Hard water (TH): measure hardness and take action against limescale

Limescale is one of the main reasons for installing filtration or water treatment equipment in the home: white marks, scaling on heating elements, difficult foaming, marked taps and appliances that age faster. Before choosing a solution, you need to start with the basics: measuring your water's hardness (TH) and identifying your real needs.

TH, hardness, limescale: what exactly are we talking about?

TH, or Titre Hydrotimétrique, is an indicator of water hardness. It mainly reflects the presence of calcium and magnesium salts. The higher the TH, the greater the tendency of water to form scale on kettles, water heaters, showers and household appliances.

Calcareous water is not necessarily dirty water. Above all, it's a question of user comfort and system protection.

The misconception: limescale = calcium = health benefits

Many people equate limescale with calcium, which is good for the body. In reality, the limescale visible in a kettle or water heater is mainly a deposit, often calcium carbonate, which forms when hard water is heated or evaporated.

This does not mean that hard water is an ideal or sufficient source of calcium for the diet. Calcium intake depends primarily on the diet, while the scaling of appliances is a physical-chemical phenomenon linked to the domestic network.

Reducing limescale is therefore first and foremost a matter of protecting the installation, improving user comfort and limiting deposits. It does not mean removing an essential nutrient in the nutritional sense of the term.

How to measure the hardness of your water?

Test strip

  • Very simple to use.
  • Quickly determines whether your water is soft, medium or hard.
  • Less precise than a drop test.

Drop test

  • More reliable TH measurement.
  • Recommended if you want to size a solution or compare before and after treatment.

Results from your water distributor

Most distributors publish hardness data or network analyses. This is often the best way to find out the average values for your area, with possible variations according to zone or season.

When does limescale become a real issue?

Without going into too much technical detail, here's what to bear in mind:

  • Low TH: scaling remains limited and the need is more for taste or odor.
  • Medium to high TH: scaling becomes noticeable, and an anti-scaling solution or a global approach may become relevant.
  • High TH: deposits and equipment wear become a real issue. In this case, we need to think in terms of system protection and user comfort.

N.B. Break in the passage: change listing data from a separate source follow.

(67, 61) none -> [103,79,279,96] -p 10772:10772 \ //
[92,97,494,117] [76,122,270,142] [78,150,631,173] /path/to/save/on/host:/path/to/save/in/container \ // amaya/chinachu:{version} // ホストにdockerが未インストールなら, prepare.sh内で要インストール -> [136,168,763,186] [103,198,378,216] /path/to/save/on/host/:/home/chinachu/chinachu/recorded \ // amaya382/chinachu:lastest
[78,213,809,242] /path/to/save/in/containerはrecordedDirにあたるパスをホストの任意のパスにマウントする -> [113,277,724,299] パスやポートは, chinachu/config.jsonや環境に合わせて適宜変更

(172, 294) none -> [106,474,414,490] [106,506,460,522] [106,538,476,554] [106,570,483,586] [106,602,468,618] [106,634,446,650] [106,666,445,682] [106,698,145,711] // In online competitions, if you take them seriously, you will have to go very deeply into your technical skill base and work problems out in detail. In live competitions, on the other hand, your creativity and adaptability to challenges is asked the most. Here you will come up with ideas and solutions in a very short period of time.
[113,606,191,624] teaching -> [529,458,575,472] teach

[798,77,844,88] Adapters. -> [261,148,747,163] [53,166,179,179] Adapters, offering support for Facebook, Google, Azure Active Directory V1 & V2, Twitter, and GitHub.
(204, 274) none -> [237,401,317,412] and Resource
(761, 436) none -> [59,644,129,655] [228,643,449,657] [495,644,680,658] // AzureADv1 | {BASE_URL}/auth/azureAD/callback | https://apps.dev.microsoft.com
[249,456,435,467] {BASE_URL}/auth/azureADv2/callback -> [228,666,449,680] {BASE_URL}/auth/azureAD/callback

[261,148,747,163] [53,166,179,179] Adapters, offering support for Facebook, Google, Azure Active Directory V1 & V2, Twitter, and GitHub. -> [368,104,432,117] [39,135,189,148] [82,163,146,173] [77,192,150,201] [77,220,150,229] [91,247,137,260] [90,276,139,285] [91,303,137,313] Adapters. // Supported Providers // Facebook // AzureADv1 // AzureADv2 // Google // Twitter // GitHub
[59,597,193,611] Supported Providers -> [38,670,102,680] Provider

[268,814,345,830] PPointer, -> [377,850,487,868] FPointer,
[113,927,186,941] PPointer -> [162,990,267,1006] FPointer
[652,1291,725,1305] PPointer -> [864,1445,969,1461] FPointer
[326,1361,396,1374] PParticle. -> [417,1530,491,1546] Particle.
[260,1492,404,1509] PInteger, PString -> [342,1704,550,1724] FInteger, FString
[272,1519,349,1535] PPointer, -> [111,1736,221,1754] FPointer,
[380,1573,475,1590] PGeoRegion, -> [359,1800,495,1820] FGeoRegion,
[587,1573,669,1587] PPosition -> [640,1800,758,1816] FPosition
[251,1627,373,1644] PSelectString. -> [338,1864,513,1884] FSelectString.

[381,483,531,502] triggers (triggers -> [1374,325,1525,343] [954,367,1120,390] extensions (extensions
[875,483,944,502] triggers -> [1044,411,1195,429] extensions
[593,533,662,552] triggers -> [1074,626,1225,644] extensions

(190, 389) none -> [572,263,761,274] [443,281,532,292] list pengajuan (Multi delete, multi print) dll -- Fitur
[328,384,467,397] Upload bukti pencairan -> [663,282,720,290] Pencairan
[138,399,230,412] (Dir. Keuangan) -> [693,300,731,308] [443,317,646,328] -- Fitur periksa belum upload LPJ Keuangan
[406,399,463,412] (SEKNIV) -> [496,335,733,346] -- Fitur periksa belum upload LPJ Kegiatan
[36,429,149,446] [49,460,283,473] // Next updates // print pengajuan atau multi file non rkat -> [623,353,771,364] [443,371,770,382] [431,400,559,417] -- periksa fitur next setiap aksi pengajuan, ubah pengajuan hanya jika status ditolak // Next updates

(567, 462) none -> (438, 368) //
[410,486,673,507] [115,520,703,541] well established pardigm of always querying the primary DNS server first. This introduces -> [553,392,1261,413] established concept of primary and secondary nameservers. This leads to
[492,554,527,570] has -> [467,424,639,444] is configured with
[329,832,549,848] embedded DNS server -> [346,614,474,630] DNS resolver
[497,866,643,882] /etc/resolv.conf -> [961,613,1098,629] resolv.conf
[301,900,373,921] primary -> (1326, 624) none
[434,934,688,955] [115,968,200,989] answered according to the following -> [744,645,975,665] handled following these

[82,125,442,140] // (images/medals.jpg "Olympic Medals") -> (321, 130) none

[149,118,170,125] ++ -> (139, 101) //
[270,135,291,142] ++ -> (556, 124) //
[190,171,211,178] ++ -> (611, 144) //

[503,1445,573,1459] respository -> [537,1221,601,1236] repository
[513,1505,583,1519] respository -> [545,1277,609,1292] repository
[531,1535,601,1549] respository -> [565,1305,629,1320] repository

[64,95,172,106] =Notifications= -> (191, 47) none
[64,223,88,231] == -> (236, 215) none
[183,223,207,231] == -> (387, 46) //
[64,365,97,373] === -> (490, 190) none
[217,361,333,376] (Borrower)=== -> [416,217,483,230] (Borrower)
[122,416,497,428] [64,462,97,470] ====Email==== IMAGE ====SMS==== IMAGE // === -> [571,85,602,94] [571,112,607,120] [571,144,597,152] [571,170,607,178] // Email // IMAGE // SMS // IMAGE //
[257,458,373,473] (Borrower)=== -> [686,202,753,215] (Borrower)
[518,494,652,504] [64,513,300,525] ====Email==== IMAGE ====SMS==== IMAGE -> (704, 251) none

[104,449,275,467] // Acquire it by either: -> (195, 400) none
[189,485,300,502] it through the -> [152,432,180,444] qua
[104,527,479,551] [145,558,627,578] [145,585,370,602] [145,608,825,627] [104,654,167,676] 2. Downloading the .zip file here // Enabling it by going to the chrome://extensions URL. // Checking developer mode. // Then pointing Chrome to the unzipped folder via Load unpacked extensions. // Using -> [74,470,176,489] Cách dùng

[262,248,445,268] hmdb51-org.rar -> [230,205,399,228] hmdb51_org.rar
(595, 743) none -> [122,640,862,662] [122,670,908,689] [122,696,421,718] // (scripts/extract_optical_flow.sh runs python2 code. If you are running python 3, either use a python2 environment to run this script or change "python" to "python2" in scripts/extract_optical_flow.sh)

What can be done about limescale?

You want to limit limescale build-up in your home

The anti-scale RING is designed to protect against the effects of limescale on the system. It's an anti-scale solution, not a filtration system designed to retain particles or treat chlorine.

Find out more about RING anticalcaire

You want a total solution for your home

The CSC station is suitable if you're looking for a broader solution: anti-scale action, sediment filtration and improved water comfort thanks to a stage dedicated to chlorine, taste and odours. It protects the system while improving the quality of use.

In the case of highly particle-laden water, self-cleaning pre-filtration upstream, or a version incorporating this function, enhances protection and stabilizes performance over time.

Discover the CSC 10" station

Discover the CSC 20" station

Above all, you want high-quality drinking water

In this case, you need to consider the point of use with an osmosis system. Limescale mainly concerns sanitary use and equipment protection. For drinking water, the approach is different: an osmosis unit treats the water where it is consumed, with a logic distinct from that of household anti-scaling.

Osmodyn reverse osmosis systems include built-in protection against limescale.

Discover our Osmodyn reverse osmosis systems

The Osmodyn approach: treating the right problem in the right place

At Osmodyn, we avoid the classic mistake of trying to solve everything with a single device. The right choice depends first and foremost on your priority:

  • protecting the system against scaling,
  • improve the overall quality of the water in your home,
  • or aiming for more demanding drinking water at the point of use.

It's this consistency between actual use, durability, ease of maintenance and avoidance of unnecessary obsolescence that makes the difference.

To sum up

  • First measure your TH.
  • Then choose the solution that best suits your needs:
  • RING if your priority is scaling,
  • CSC if you want an overall improvement in domestic water quality,
  • osmosis if your priority is drinking water.